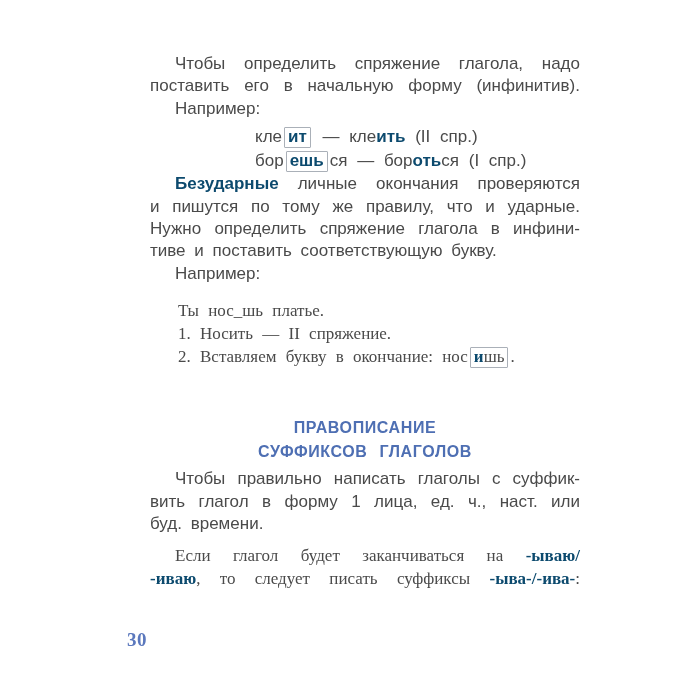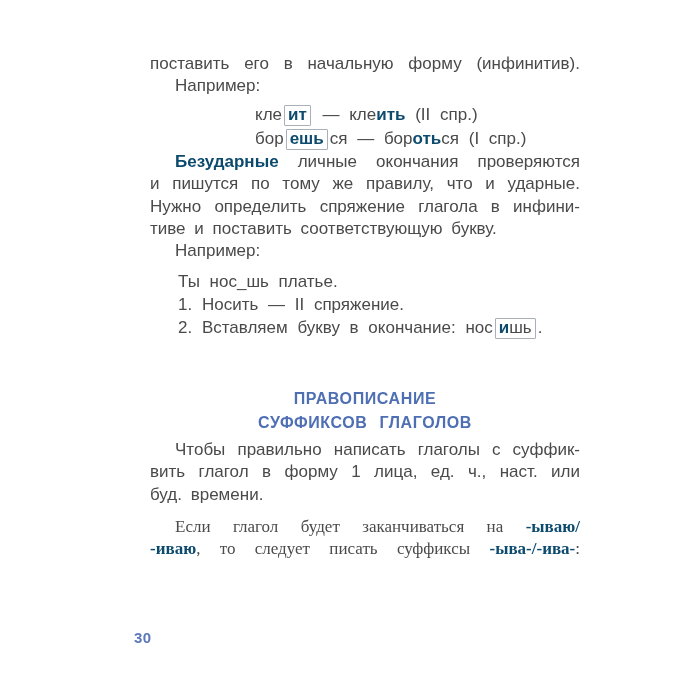--- a/index.html
+++ b/index.html
@@ -28,6 +28,7 @@
   <div class="content" style="color: rgb(74, 74, 74);">
     <div id="flow">
         <div class="blk">
+          <div class="ln j ind"><span>Чтобы определить спряжение глагола, надо</span></div>
           <div class="ln j"><span>поставить его в начальную форму (инфинитив).</span></div>
           <div class="ln ind"><span>Например:</span></div>
         </div>

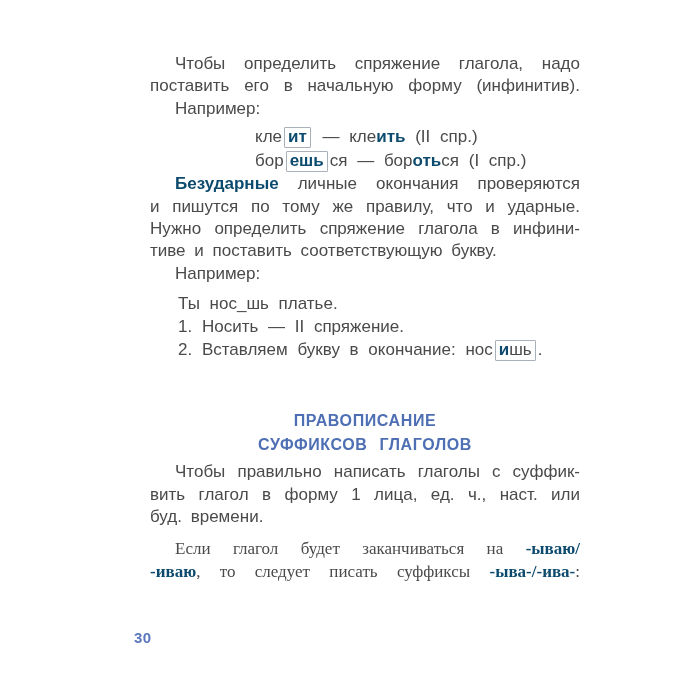--- a/index.html
+++ b/index.html
@@ -14,7 +14,7 @@
   .box{display:inline-block;border:1.5px solid #aab0b8;border-radius:1px;padding:0 3px 1px 3px;margin:0 2px;line-height:18px;}
   .ex1{margin:5px 0 0 105px;line-height:24px;word-spacing:5px;}
   .p2{}
-  .ex2{margin:7px 0 0 28px;line-height:23px;word-spacing:5px;}
+  .ex2{margin:14px 0 0 28px;line-height:23px;word-spacing:5px;font-family:Liberation Serif, serif;}
   .head{margin-top:48px;text-align:center;font-weight:bold;font-size:16px;line-height:24px;letter-spacing:0.6px;word-spacing:7px;}
   .head .ln{text-align:center;}
   .p6{margin-top:4px;}

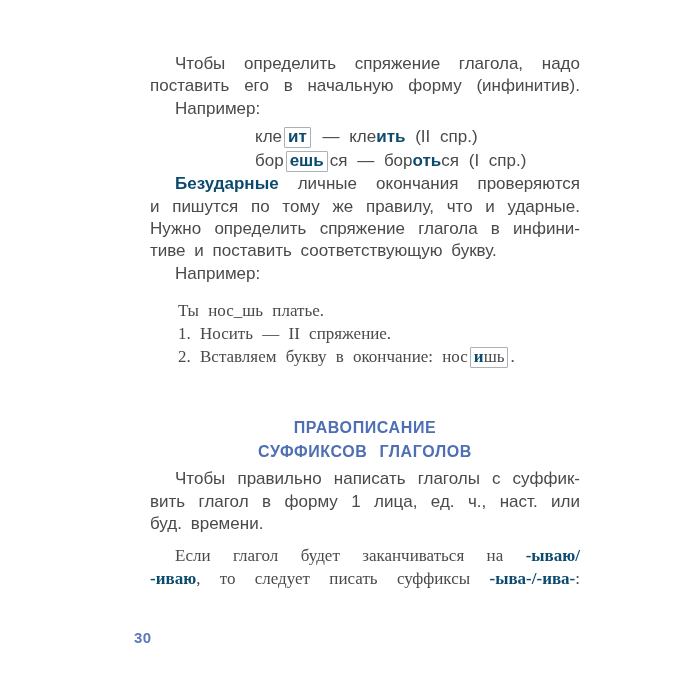--- a/index.html
+++ b/index.html
@@ -19,7 +19,7 @@
   .head .ln{text-align:center;}
   .p6{margin-top:4px;}
   .p7{margin-top:10px;font-family:Liberation Serif, serif;}
-  .pagenum{position:absolute;left:134px;top:629px;font-weight:bold;font-size:15px;letter-spacing:0.5px;}
+  .pagenum{position:absolute;left:127px;top:629px;font-weight:bold;font-size:19px;letter-spacing:0.5px;font-family:Liberation Serif, serif;}
 </style>
 </head>
 <body>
● ● ● ●
EXERCISE AIM: If a line in the data above contains "Serif", return that line.

RESPONSE TO THIS TASK:
+  .ex2{margin:14px 0 0 28px;line-height:23px;word-spacing:5px;font-family:Liberation Serif, serif;}
   .p7{margin-top:10px;font-family:Liberation Serif, serif;}
+  .pagenum{position:absolute;left:127px;top:629px;font-weight:bold;font-size:19px;letter-spacing:0.5px;font-family:Liberation Serif, serif;}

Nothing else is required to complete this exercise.